__Task prompt__: Once the line containing "- Usage: python3 sudoku.py [difficulty]" is found in the entries below, reproduce it and every line after it, stopping at and including the line containing "or play again!"; reproduce nothing else, and keep each line exact.

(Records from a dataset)
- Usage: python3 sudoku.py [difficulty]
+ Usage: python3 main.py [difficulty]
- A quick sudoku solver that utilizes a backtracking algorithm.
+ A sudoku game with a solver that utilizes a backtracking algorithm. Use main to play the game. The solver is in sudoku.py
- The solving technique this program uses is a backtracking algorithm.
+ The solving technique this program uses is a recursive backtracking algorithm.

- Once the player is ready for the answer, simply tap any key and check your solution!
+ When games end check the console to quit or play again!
--
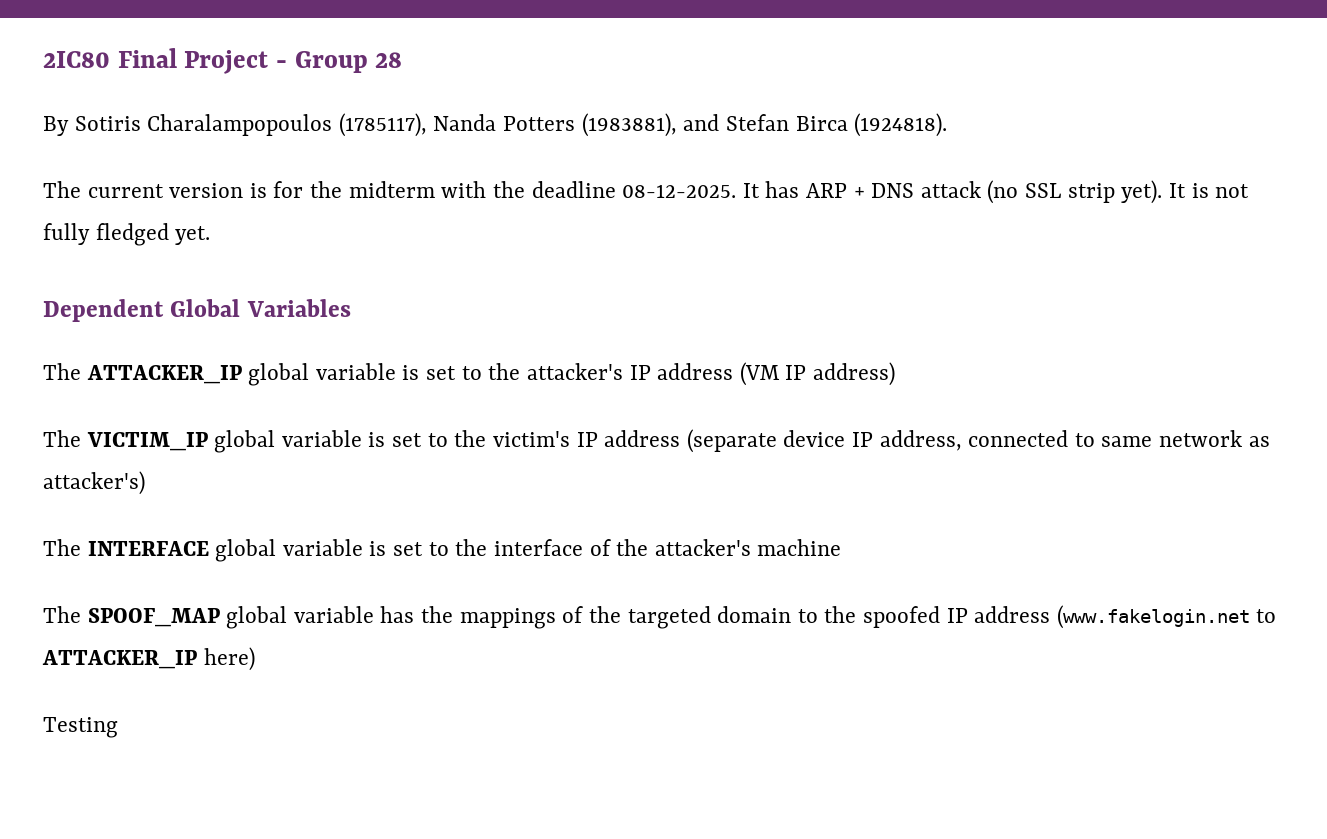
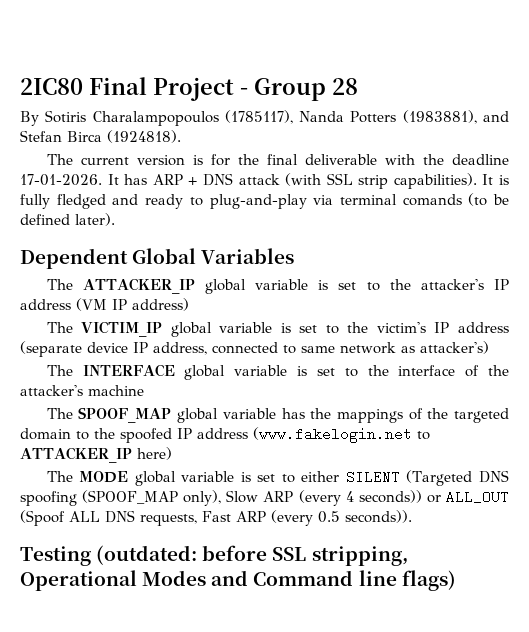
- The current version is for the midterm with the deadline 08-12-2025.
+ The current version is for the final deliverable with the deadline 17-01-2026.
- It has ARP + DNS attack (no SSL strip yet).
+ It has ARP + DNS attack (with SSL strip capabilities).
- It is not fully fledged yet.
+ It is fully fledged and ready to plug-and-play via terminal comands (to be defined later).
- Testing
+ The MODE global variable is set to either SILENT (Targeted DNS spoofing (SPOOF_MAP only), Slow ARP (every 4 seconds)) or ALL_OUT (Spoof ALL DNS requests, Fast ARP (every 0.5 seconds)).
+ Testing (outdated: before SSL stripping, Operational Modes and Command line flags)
---
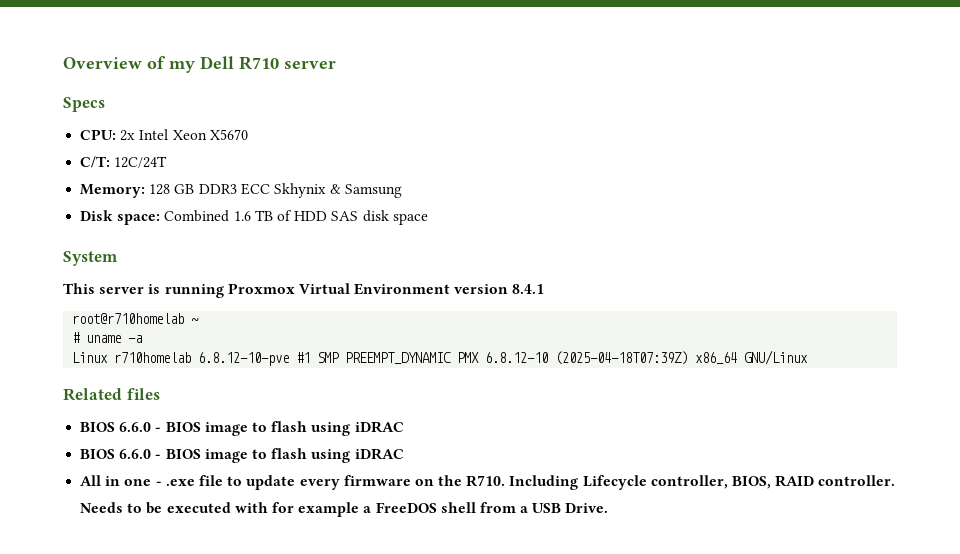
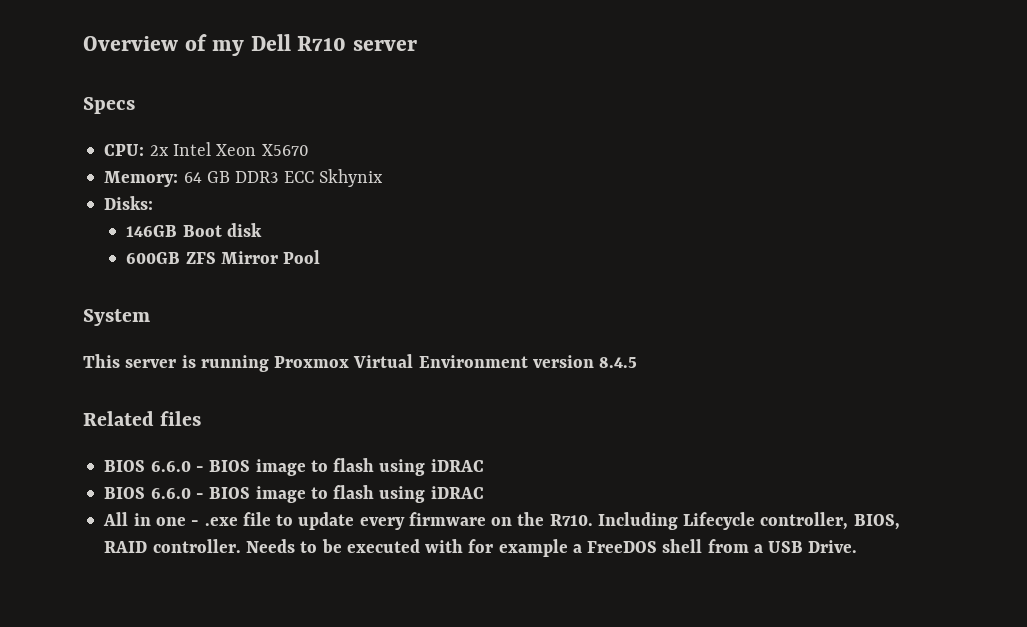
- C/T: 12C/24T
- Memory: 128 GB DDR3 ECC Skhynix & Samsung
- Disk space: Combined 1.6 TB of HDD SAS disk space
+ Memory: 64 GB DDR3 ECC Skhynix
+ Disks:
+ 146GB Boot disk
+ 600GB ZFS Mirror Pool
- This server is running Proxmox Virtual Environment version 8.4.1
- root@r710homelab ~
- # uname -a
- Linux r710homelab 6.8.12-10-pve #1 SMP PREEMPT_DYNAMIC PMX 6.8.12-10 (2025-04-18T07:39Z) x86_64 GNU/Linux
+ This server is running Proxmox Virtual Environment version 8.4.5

__Exercise solution__:
- Usage: python3 sudoku.py [difficulty]
+ Usage: python3 main.py [difficulty]
- A quick sudoku solver that utilizes a backtracking algorithm.
+ A sudoku game with a solver that utilizes a backtracking algorithm. Use main to play the game. The solver is in sudoku.py
- The solving technique this program uses is a backtracking algorithm.
+ The solving technique this program uses is a recursive backtracking algorithm.

- Once the player is ready for the answer, simply tap any key and check your solution!
+ When games end check the console to quit or play again!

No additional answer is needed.